Review of “Hurtful Words: Association of Exposure to Peer Verbal Abuse with Elevated Psychiatric Symptom Scores and Corpus Callosum Abnormalities”
Review of “Hurtful Words: Association of Exposure to Peer Verbal Abuse with Elevated Psychiatric Symptom Scores and Corpus Callosum Abnormalities”
Jessica Lyles
This study by Teicher and his colleagues (2010) was designed to examine the effects that verbal abuse from peers had on brain structures (particularly the corpus callosum) and psychological symptoms (depression, anxiety, substance use, etc.). Previous research the authors had conducted showed that parental verbal abuse had a significant impact on children’s symptoms ratings in areas such as depression and anger-hostility (Teicher et al., 2006; Anderson et al., 2009). They also cite the fact that research shows that children who are victims of abuse from peer have decreased rates of psychological symptoms and maladaptive behaviors such as increase chances of engaging in fights. While the first purpose of this study is to examine whether there are elevations in psychiatric symptoms due to verbal abuse, it is also to examine diffusion tensor imagining to determine if the verbal effects white matter since they had seen this in previous research with parental verbal abuse (Choi et al., 2009).
Teicher, Samson, Sheu, Polcari, and McGreenery (2010) obtained their sample from a multi-study database of young adults (N = 1,662) who responded to an advertisement for childhood memories. The participants were divided into different groups. The first group (n = 848) involved individuals who were not exposed to any sexual abuse, physical abuse (both parental and peer), or domestic violence in their childhood. A another group (n = 707) included participants who also did not experience verbal abuse from their parents in addition to what the first group did not experience. The final group (n = 63) was created for the purpose of performing the diffusion tensor imaging. These individuals did not have exposure to abuse and physical violence similar to the other groups and they also had not reported history of axis I or axis II disorders. The participants all differed on the level of exposure they have to peer verbal abuse.
The participants were given self-report measures to obtain information on past abuse and trauma, as well as psychological symptoms including depression, anxiety, somatic complaints, dissociative experiences and others. Demographic information was gathered as well as information on family income or perceived financial security in childhood as possible contributors to symptom ratings. The group who had the diffusion tensor imaging performed on them also completed the questionnaires and given the imagining afterwards. A structural equations model was performed on the subset of 707 participants to examine the relationship between experiencing peer verbal abuse and demographic information as well as symptoms ratings on the questionnaires. Multiple regressions were also conducted on the 848 group to look at the impact of peer versus parental verbal abuse. Multiple regression analysis was also performed on the data from the diffusion tensor group to examine how areas of neural activity correlated with exposure to peer verbal abuse.

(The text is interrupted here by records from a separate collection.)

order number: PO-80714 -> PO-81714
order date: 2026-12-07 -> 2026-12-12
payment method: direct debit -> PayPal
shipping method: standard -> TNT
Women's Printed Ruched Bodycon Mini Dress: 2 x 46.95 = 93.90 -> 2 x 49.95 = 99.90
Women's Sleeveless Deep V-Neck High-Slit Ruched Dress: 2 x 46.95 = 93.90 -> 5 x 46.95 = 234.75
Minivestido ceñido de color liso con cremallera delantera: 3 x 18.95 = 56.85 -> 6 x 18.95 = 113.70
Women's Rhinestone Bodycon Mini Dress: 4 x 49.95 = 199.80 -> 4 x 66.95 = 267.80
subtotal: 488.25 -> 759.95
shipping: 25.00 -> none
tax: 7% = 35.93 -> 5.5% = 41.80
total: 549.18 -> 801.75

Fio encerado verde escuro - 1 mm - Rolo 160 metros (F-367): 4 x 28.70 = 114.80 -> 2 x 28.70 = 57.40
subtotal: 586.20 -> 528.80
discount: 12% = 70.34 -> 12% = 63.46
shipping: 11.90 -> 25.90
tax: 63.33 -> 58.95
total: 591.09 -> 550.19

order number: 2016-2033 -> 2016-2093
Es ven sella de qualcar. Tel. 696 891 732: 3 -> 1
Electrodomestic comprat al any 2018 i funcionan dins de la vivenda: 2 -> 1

Results from the study were extensive. First, the results showed that gender played a role; specifically that males not only reported a larger degree of exposure to verbal abuse by other males than females, they also reported significantly more exposure to peer verbal abuse than females. The authors also found that a significant amount of exposure correlated with a greater chance of scoring clinically significant symptom ratings. The scores on the symptom rating questionnaires were also effected by gender differences. Specifically, females scored higher on the Dissociative Experiences Scale and Limbic System Checklist-33 than males while males reported higher scores on drug use. The results from the study also showed that timing of peer verbal abuse experience resulted in higher symptom ratings; specifically, symptom ratings were higher when exposed to the abuse in middle school though exposure in elementary and high school did have some impact. The results from the diffusion tensor imaging indicated that there were relationships between level of exposure to peer verbal abuse and mean diffusivity in the splenium of the corpus callosum. Specifically, radial diffusivity showed a positive correlation between exposure to verbal abuse and the splenium of the corpus callosum. Fractional anisotropy numbers also showed a negative correlation with exposure to peer verbal abuse in the right posterior corona radiata, though this correlation was not significant. It should be noted that there were no differences in gender or axial diffusivity in the neuroimaging group. The results showed the impact that peer verbal abuse can have on symptom ratings and neural activity. The authors hoped that this study would help people pay more attention to what children are exposed to and provide preventative measures to keep children from developing psychological problems later in life.
One of the greatest strengths of this article is the importance the results have on the future direction of clinical work. This article shows that exposure to peer verbal abuse in childhood not only increases the chances of experiencing psychological issues later in life, but it also effects neural functioning in these individuals. It means that it is critical to provide services to children exposed to abuse at an early age to prevent later psychological problems or to prevent the abuse from occurring in the first place. However, there are some flaws that need to be addressed that could impact the way that consumers view this article. One issue that may impact the significance of the results is the population that they used in the study. Instead of using children, they used young adults who responded to an advertisement on childhood memories. This could pose a problem because previous research has shown that as we age people may not remember childhood events as accurately as we think we do. We also know that individuals who are highly susceptible may believe they had been a victim of abuse based off the questionnaires that they are responding to. Even the authors state that these analyses were “retrospective and correlative and hence are subject to problems associated with faulty recall and spurious associations” (Teicher et al., 2010, p. 1470). Therefore it is important to use caution when examining these results because they may not be an accurate portrayal of what happens to individuals exposed to peer verbal abuse and other factors may be in play.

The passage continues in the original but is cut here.